Holding onto your stablecoins, folks? The stablecoin market's set to jump on a “growth flywheel” from a mere $125B to $2.8T in the next five years, says broker Bernstein.
Their research report comes on the heels of PayPal’s entry into the stablecoin realm. This week, the P2P payments giant unveiled PayPal USD (PYUSD) – an Ethereum-based, dollar-pegged stablecoin, to be backed by dollar deposits, T-bills, and cash equivalents.
The Paxos-issued PYUSD will allow eligible U.S. customers to transfer funds between PayPal and external wallets, send P2P payments, and convert to and from other cryptos. Designed to facilitate fast transfers and support various transactional needs, PYUSD wound fit into the web3 ecosystem.
Tl;dr = dollar-pegged cryptos are no longer just for the crypto savvy.

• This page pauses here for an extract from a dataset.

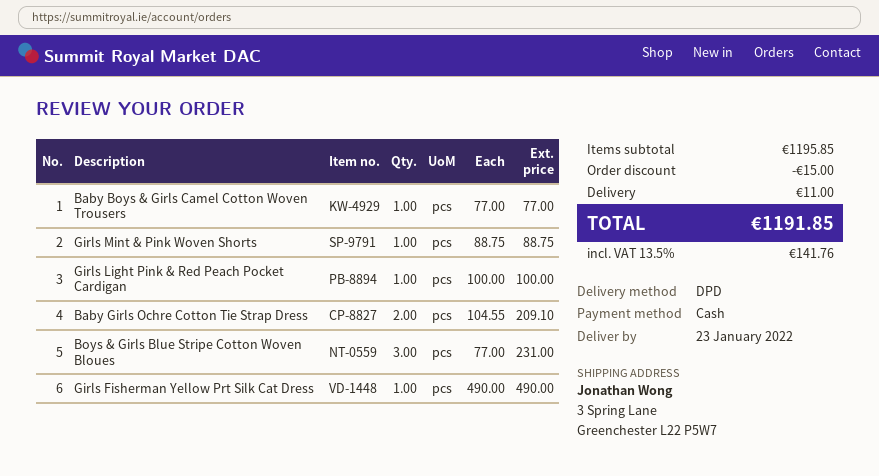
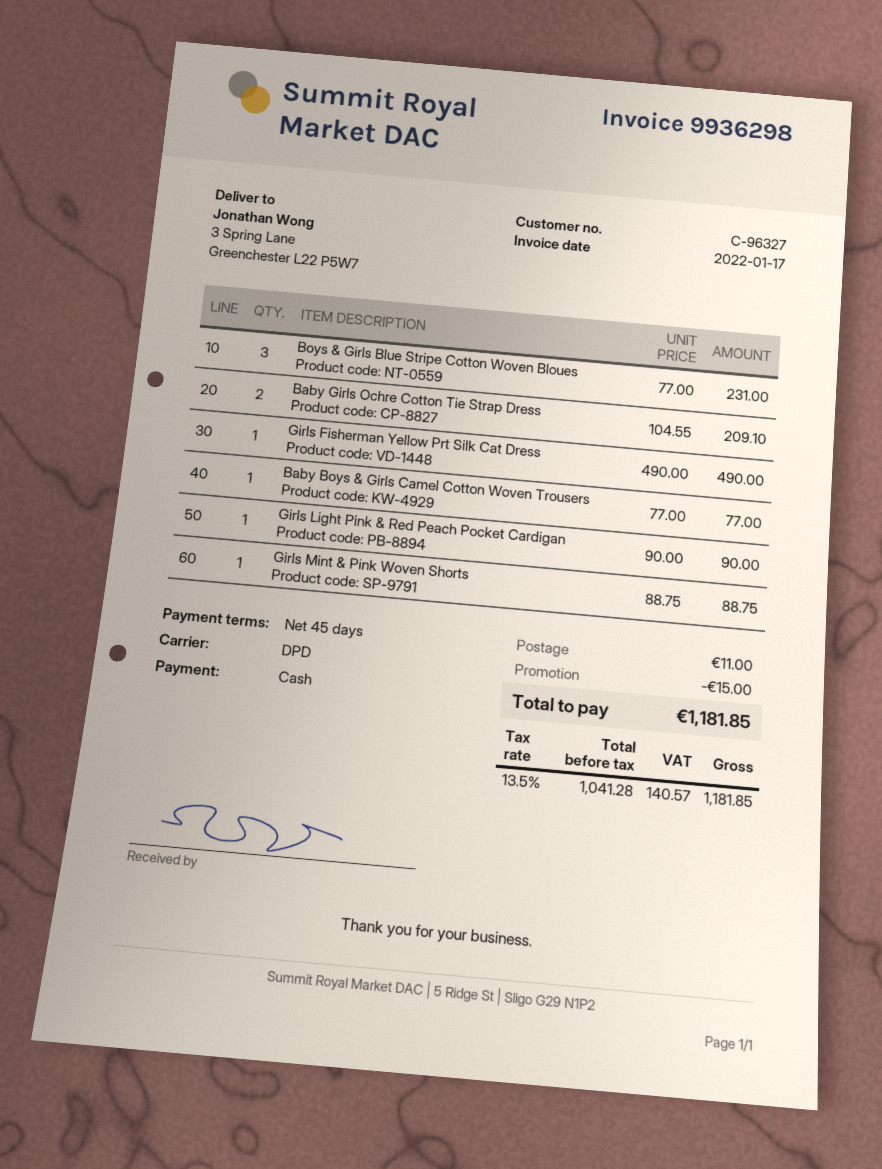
Girls Light Pink & Red Peach Pocket Cardigan: 1 x 100.00 = 100.00 -> 1 x 90.00 = 90.00
tax: 13.5% = 141.76 -> 13.5% = 140.57
total: 1191.85 -> 1181.85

People on crypto X (formerly Twitter) have been making sarcastic comments and criticizing the programming behind PayPal's stablecoin. Commenting on these, Nexo CPO Elitsa Taskova said:
“Hysteria sells, but there’s scant substance to the most excitable claims that have been circulating in the cryptosphere this week. An issuer having the ability to freeze a stablecoin is uninteresting; if critics want to focus on anything, they should be debating PayPal’s willingness to use such a power. Given that PayPal’s record of customer account suspensions is checkered, to put it mildly, it will be interesting to see how willing they are to halt PYUSD transactions.”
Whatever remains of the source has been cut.